**Dataset content**

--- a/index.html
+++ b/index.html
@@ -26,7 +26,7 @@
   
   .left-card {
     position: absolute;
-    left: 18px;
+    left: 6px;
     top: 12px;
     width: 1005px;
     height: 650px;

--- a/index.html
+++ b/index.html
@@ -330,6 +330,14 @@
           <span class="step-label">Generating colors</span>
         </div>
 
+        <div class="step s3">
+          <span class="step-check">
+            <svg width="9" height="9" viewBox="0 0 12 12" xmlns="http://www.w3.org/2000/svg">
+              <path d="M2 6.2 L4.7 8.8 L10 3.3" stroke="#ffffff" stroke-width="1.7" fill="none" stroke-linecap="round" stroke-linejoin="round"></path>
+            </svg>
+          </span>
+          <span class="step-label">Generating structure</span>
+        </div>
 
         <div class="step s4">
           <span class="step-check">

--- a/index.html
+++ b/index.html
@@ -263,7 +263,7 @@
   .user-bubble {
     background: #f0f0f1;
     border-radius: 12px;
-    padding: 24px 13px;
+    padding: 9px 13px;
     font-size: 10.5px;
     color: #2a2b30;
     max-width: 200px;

...

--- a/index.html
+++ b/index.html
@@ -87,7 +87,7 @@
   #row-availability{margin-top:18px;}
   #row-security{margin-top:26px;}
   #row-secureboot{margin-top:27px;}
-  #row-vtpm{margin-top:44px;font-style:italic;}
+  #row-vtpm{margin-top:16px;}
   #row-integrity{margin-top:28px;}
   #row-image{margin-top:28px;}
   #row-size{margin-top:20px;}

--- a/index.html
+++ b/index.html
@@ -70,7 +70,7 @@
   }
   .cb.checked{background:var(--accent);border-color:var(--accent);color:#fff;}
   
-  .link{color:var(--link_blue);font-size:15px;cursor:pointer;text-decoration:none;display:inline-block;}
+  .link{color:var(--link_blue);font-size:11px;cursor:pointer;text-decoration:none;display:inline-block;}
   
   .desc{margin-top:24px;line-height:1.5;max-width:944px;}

--

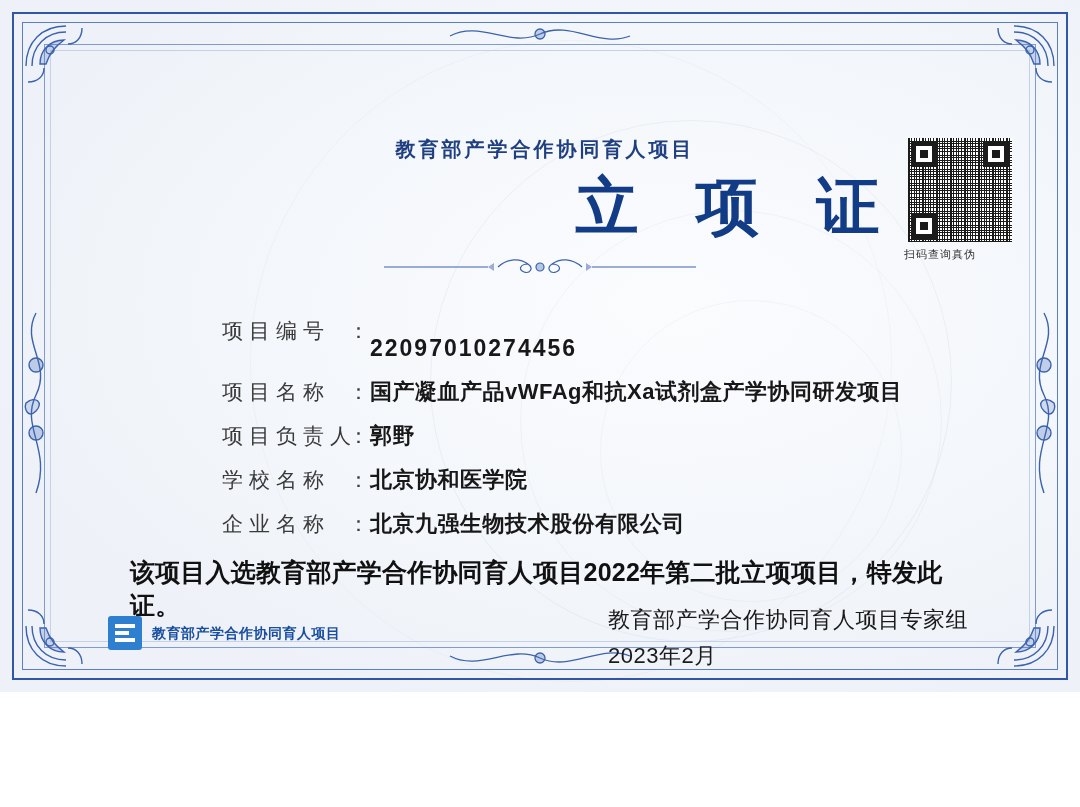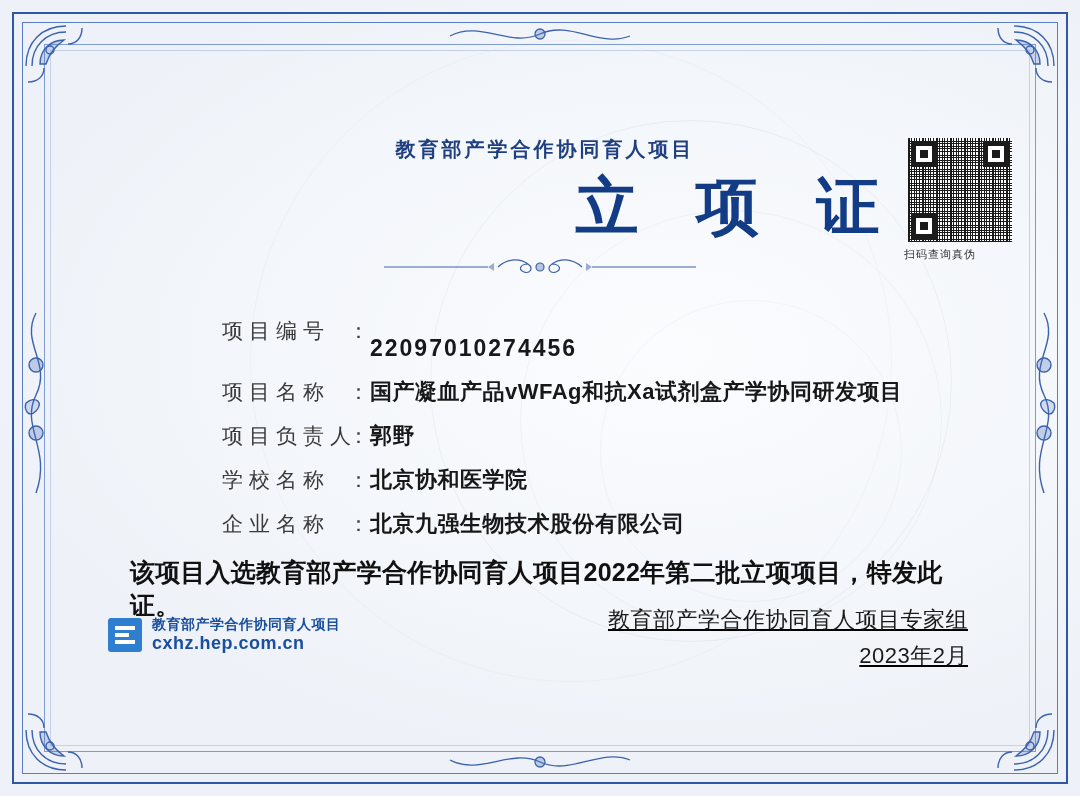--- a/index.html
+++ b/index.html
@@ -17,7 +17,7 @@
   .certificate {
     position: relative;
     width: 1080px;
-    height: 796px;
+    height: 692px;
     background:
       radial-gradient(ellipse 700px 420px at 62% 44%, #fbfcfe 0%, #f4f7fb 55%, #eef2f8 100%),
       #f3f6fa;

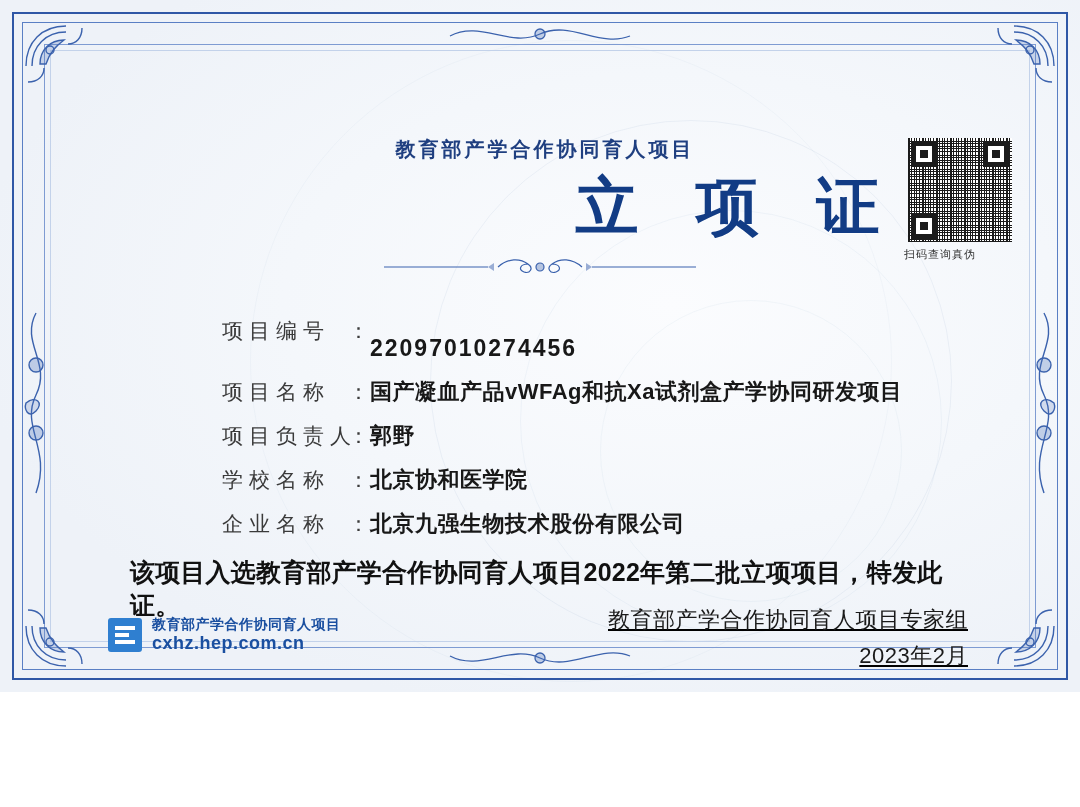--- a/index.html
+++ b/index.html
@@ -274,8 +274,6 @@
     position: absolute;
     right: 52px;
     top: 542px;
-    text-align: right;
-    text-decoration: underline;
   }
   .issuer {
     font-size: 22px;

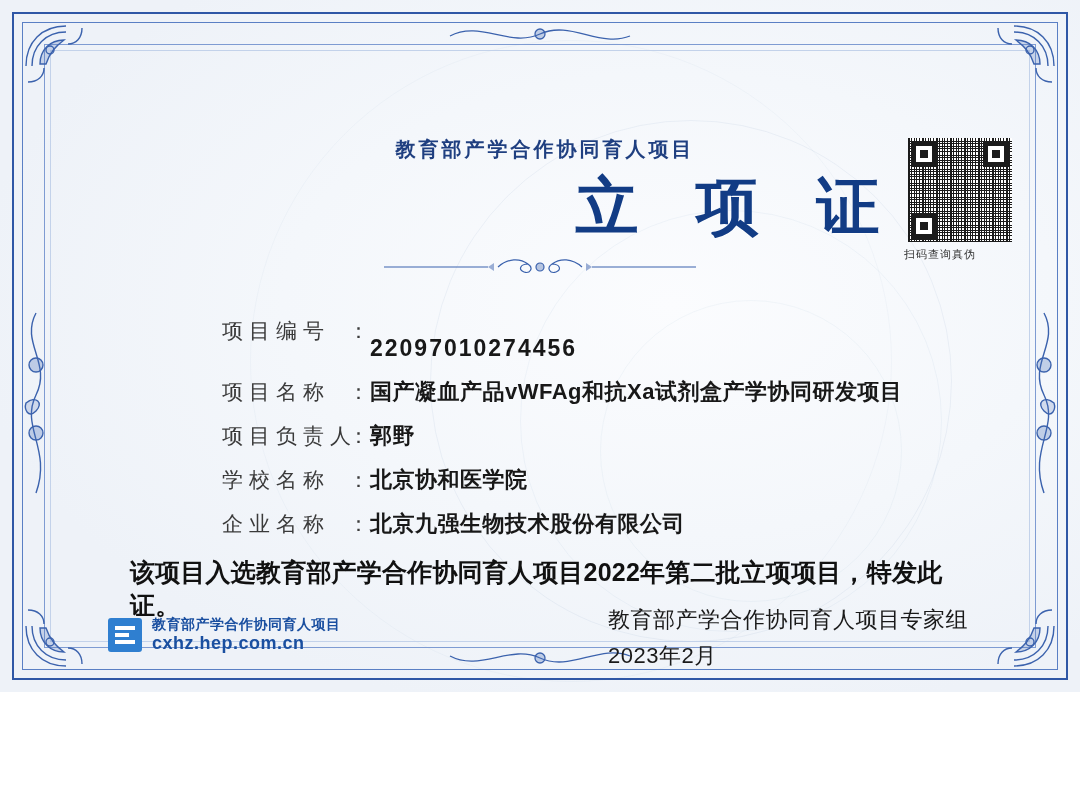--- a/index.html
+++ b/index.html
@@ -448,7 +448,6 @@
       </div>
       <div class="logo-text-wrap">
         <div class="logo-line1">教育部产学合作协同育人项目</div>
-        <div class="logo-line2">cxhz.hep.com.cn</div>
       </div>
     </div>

**About this task**
Each line in the listing that contains "height" should be returned.

**Answer to the problem**
     height: 650px;
+            <svg width="9" height="9" viewBox="0 0 12 12" xmlns="http://www.w3.org/2000/svg">
   .desc{margin-top:24px;line-height:1.5;max-width:944px;}
-    height: 796px;
+    height: 692px;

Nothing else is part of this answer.